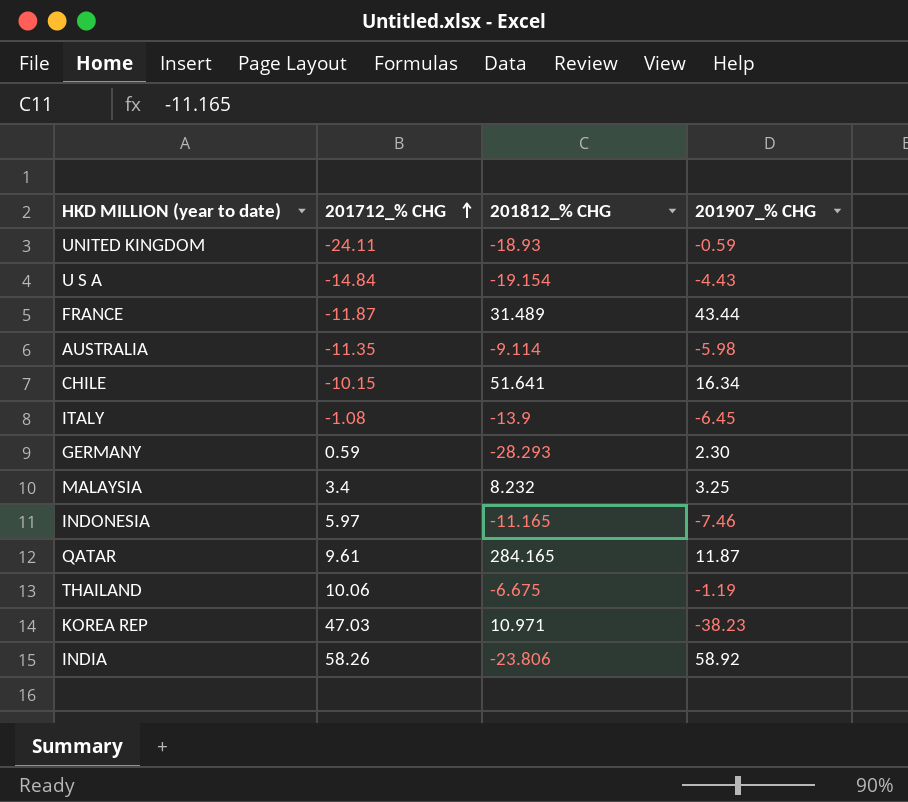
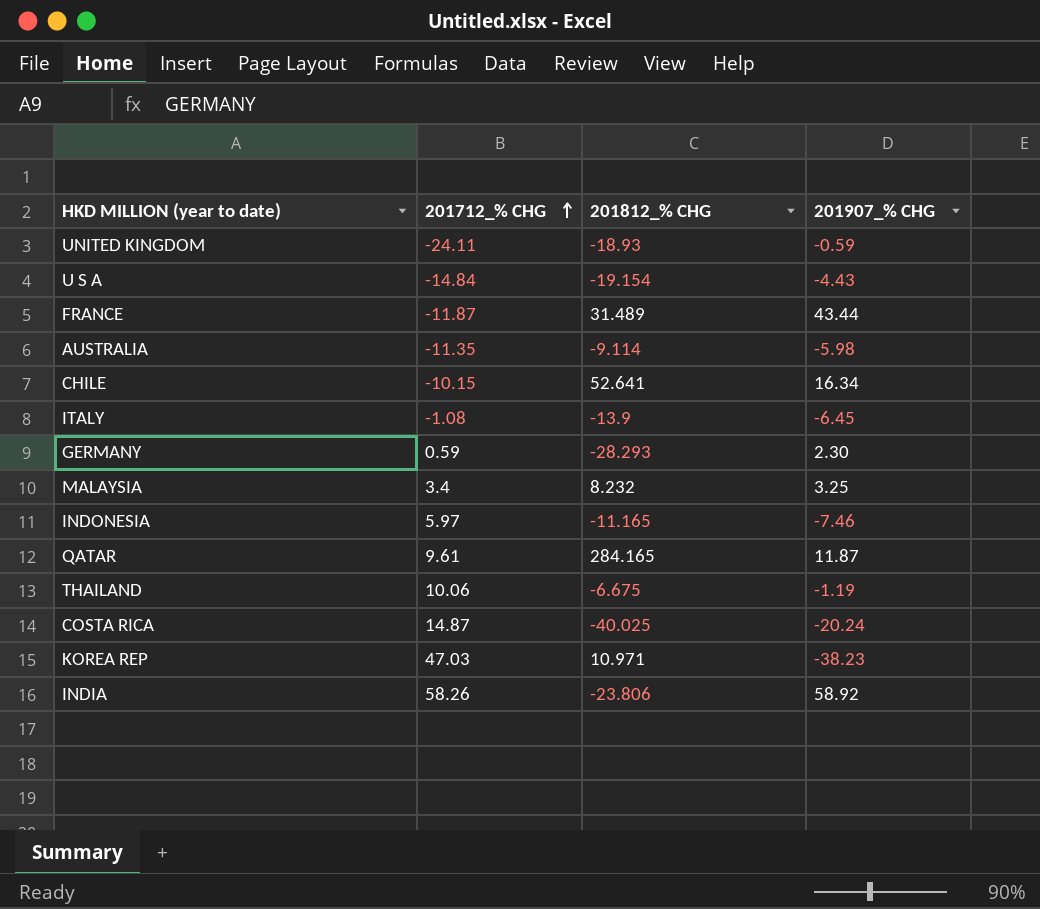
CHILE | 201812_% CHG: 51.641 -> 52.641
row COSTA RICA: none -> 14.87 | -40.025 | -20.24

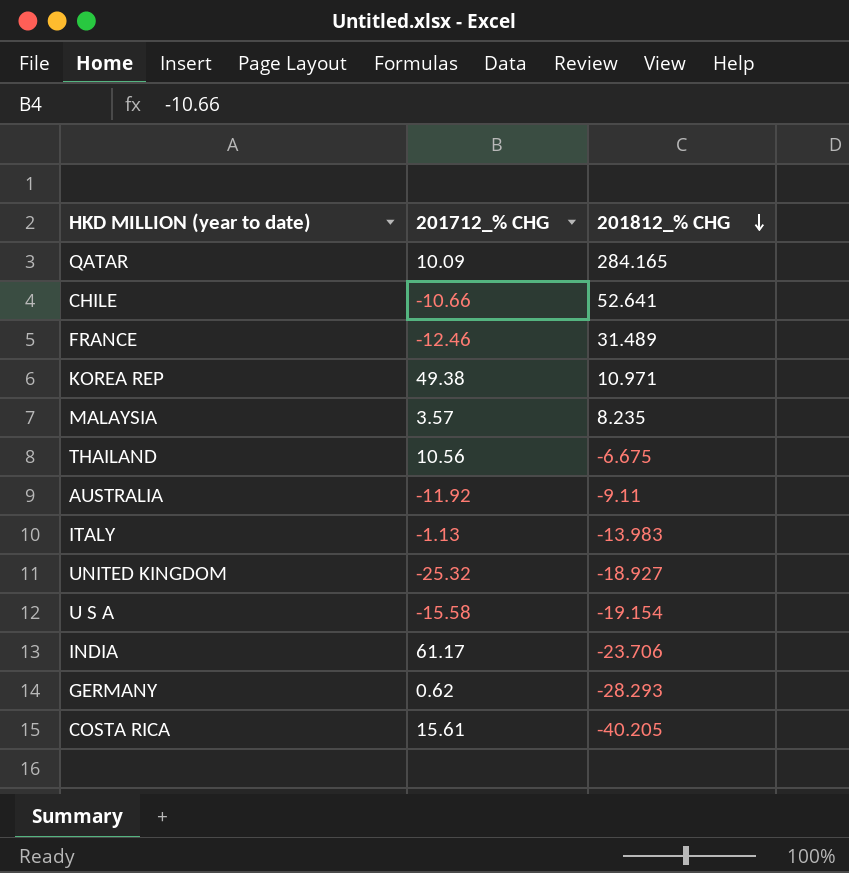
row order: 201712_% CHG ascending -> 201812_% CHG descending
column 201907_% CHG | position: 4 -> none
row INDONESIA: 5.97 | -11.165 | -7.46 -> none
QATAR | 201712_% CHG: 9.61 -> 10.09
CHILE | 201712_% CHG: -10.15 -> -10.66
FRANCE | 201712_% CHG: -11.87 -> -12.46
KOREA REP | 201712_% CHG: 47.03 -> 49.38
MALAYSIA | 201712_% CHG: 3.4 -> 3.57
MALAYSIA | 201812_% CHG: 8.232 -> 8.235
THAILAND | 201712_% CHG: 10.06 -> 10.56
AUSTRALIA | 201712_% CHG: -11.35 -> -11.92
AUSTRALIA | 201812_% CHG: -9.114 -> -9.11
ITALY | 201712_% CHG: -1.08 -> -1.13
ITALY | 201812_% CHG: -13.9 -> -13.983
UNITED KINGDOM | 201712_% CHG: -24.11 -> -25.32
UNITED KINGDOM | 201812_% CHG: -18.93 -> -18.927
U S A | 201712_% CHG: -14.84 -> -15.58
INDIA | 201712_% CHG: 58.26 -> 61.17
INDIA | 201812_% CHG: -23.806 -> -23.706
GERMANY | 201712_% CHG: 0.59 -> 0.62
COSTA RICA | 201712_% CHG: 14.87 -> 15.61
COSTA RICA | 201812_% CHG: -40.025 -> -40.205

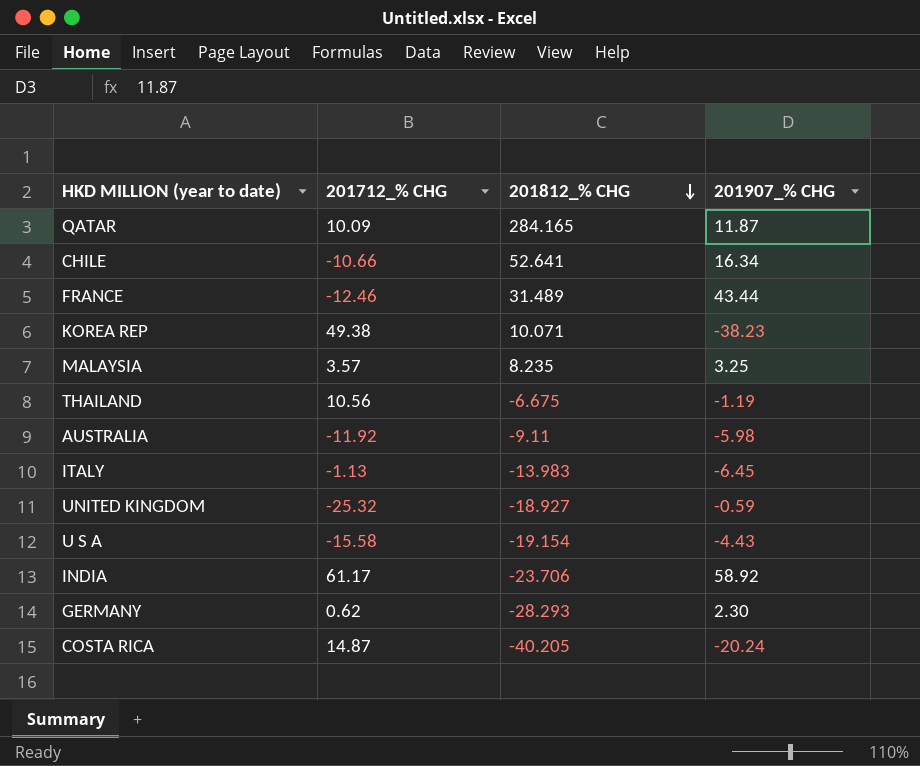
column 201907_% CHG | position: none -> 4
KOREA REP | 201812_% CHG: 10.971 -> 10.071
COSTA RICA | 201712_% CHG: 15.61 -> 14.87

**Problem requirements**
All lines with the word "AUSTRALIA" are needed; pull them from the entries and copy each.

**Response**
AUSTRALIA | 201712_% CHG: -11.35 -> -11.92
AUSTRALIA | 201812_% CHG: -9.114 -> -9.11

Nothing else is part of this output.